- TEHRAN (FNA)- Saudi Arabia’s foreign minister purportedly informed the lawmakers during a trip to Washington that the country would be forced to sell a huge chunk of American financial assets on the world market, fearing the legislation could become law and US courts would then freeze the assets.
The warning was delivered by Saudi Foreign Minister Adel al-Jubeir last month during a visit to Washington, as he said the country would sell up to $750 billion in US treasury securities and other assets before the bill puts them in jeopardy, news website Frontlinedesk.com reported.
However US media questioned the Riyadh’s resolve to actually deliver on the threat, since selling off those assets would be technically challenging and would damage the dollar, against which the Saudi national currency is pegged.
Under the current US law, foreign nations have a degree of immunity from being sued in American courts. The Foreign Sovereign Immunities Act of 1976 is one of the reasons why families of the September 11, 2001 terrorist attacks largely failed to bring to court the Saudi royal family and charities over suspicion of financially supporting the attacks.
The bill introduced in the Senate would waiver the immunity for cases involving terrorist attacks that kill US citizens on US soil. Introduced by Republican Senator John Cornyn and Democrat Senator Chuck Schumer, it managed to overcome partisan divisions in the US legislation and passed without dissent through the Judiciary Committee in January.
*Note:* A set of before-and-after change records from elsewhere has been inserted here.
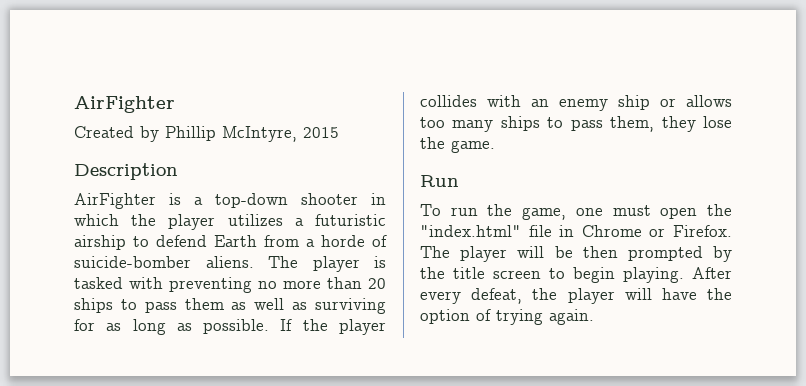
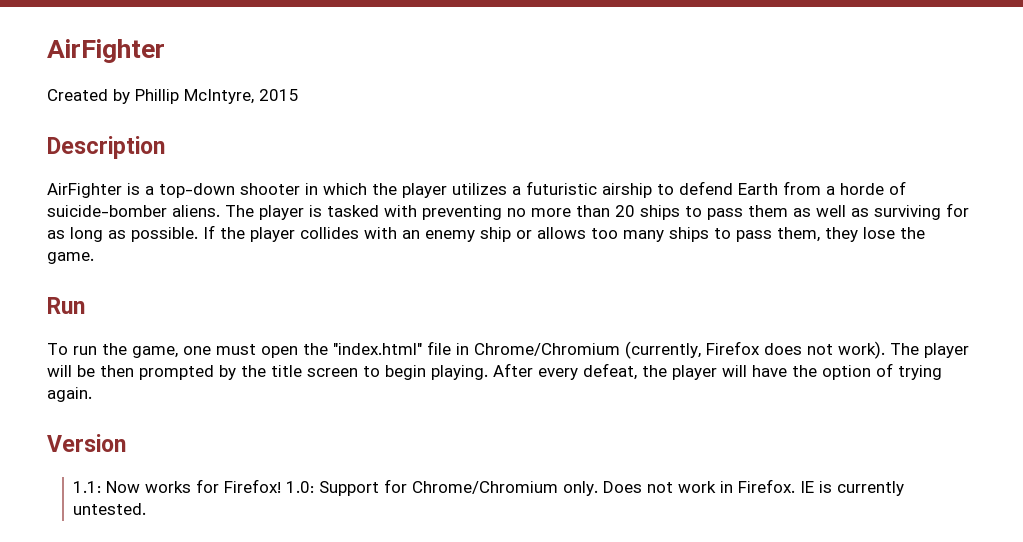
[581,225,732,237] Chrome or Firefox. -> [474,341,885,359] Chrome/Chromium (currently, Firefox does not work).
(594, 317) none -> [47,434,126,452] [73,479,905,496] [73,503,147,515] // Version // 1.1: Now works for Firefox! 1.0: Support for Chrome/Chromium only. Does not work in Firefox. IE is currently untested.

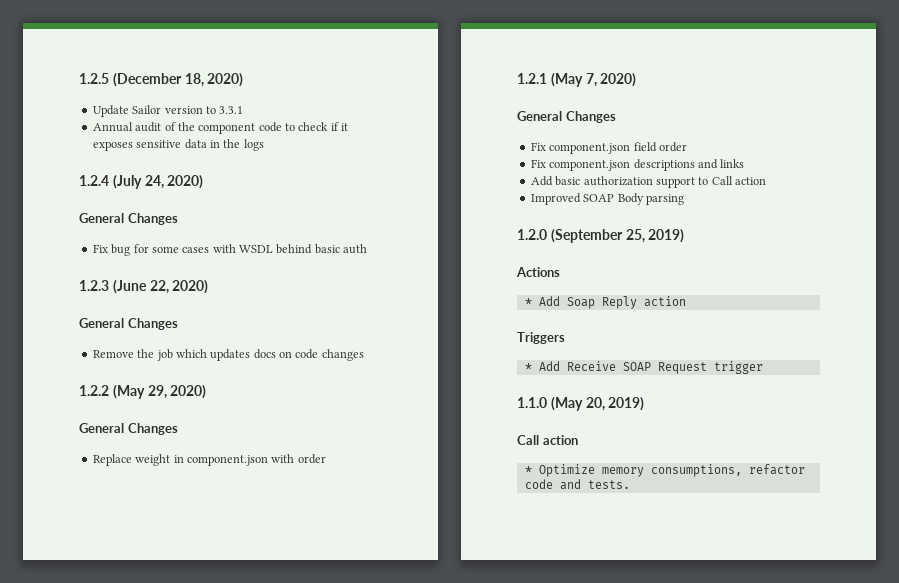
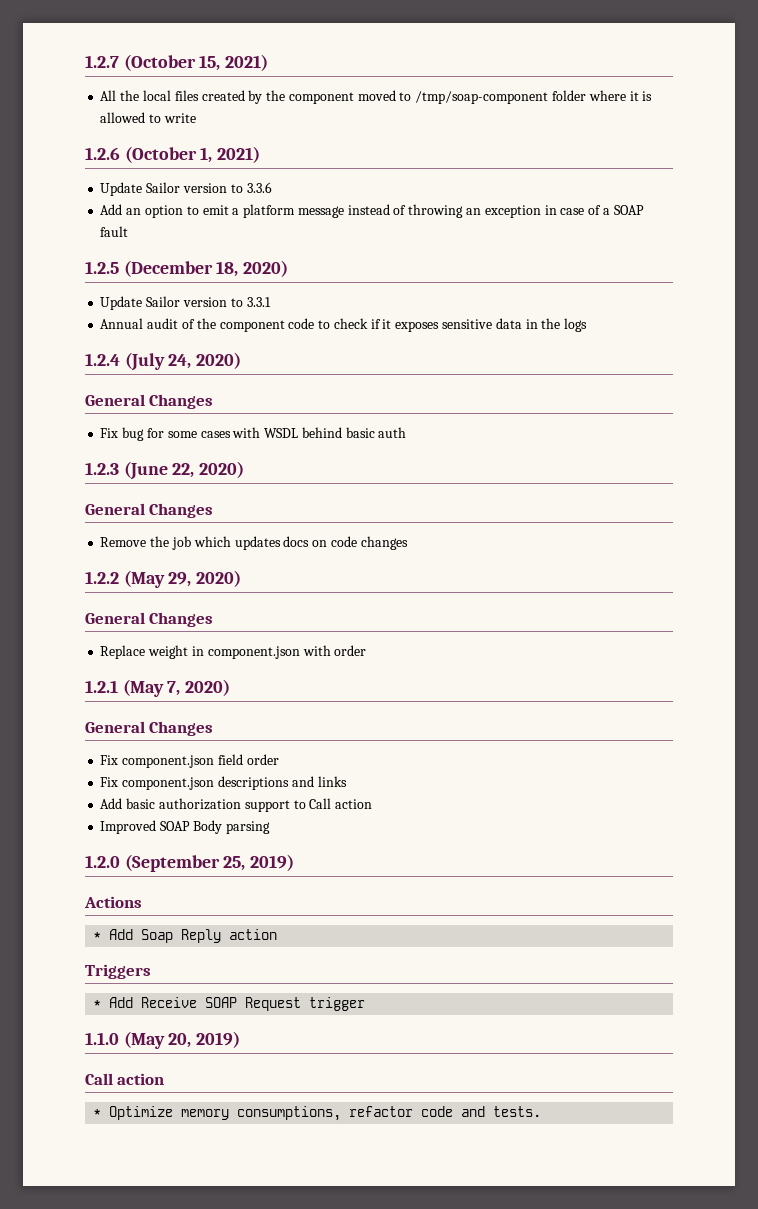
(79, 78) none -> [85,54,269,71] [100,90,653,104] [100,112,196,123] [85,146,261,163] [100,182,272,196] [100,204,644,218] [100,226,129,237] 1.2.7 (October 15, 2021) // All the local files created by the component moved to /tmp/soap-component folder where it is allowed to write // 1.2.6 (October 1, 2021) // Update Sailor version to 3.3.6 // Add an option to emit a platform message instead of throwing an exception in case of a SOAP fault //

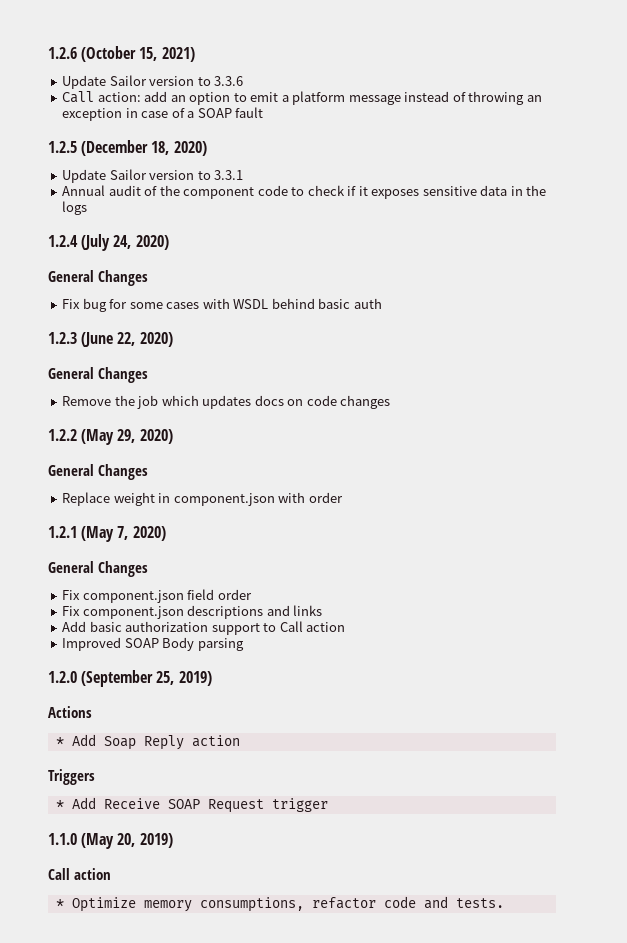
[85,55,119,68] 1.2.7 -> [48,47,77,59] 1.2.6
[100,90,653,104] [100,112,196,123] [85,146,261,163] // All the local files created by the component moved to /tmp/soap-component folder where it is allowed to write // 1.2.6 (October 1, 2021) -> (195, 54) none
[100,204,123,215] Add -> [62,91,168,103] Call action: add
Frontline Desk website added that the threat by Saudis has surfaced as the Saudi military is flying jets and dropping bombs it bought from the United States as part of the billions of dollars in arms deals that have been negotiated with Saudi Arabia and other Persian Gulf nations during the Obama administration.
The Obama administration has, in turn, applied heavy pressure on Congress to block the bill.
A spokesman for the Saudi embassy did not return a message seeking comment.
In September a USA judge dismissed claims against Saudi Arabia by families of victims of the attacks, saying that the kingdom had sovereign immunity from damage claims by the families and from insurers that covered losses suffered by building owners and businesses. But even without the classified documents, the role of Saudi Arabia in the attacks is clear.
Additionally, the 9/11 Commission found “no evidence that the Saudi government as an institution or senior Saudi officials individually funded the organization”. Twenty-eight unpublished pages from the Commission report, however, are suspected to contain evidence implicating Saudi Arabia and more details on their involvement. President Barack Obama could still release those documents.
The Obama administration, warning it could lead to legal retaliations by other countries, has been trying to stop Congress from passing the bill.
Apart from the hijackers, Al-Qaeda mastermind Osama bin Laden, who was killed in a US raid on his lair in Abbottabad, Pakistan, in May 2011, was also of Saudi origin.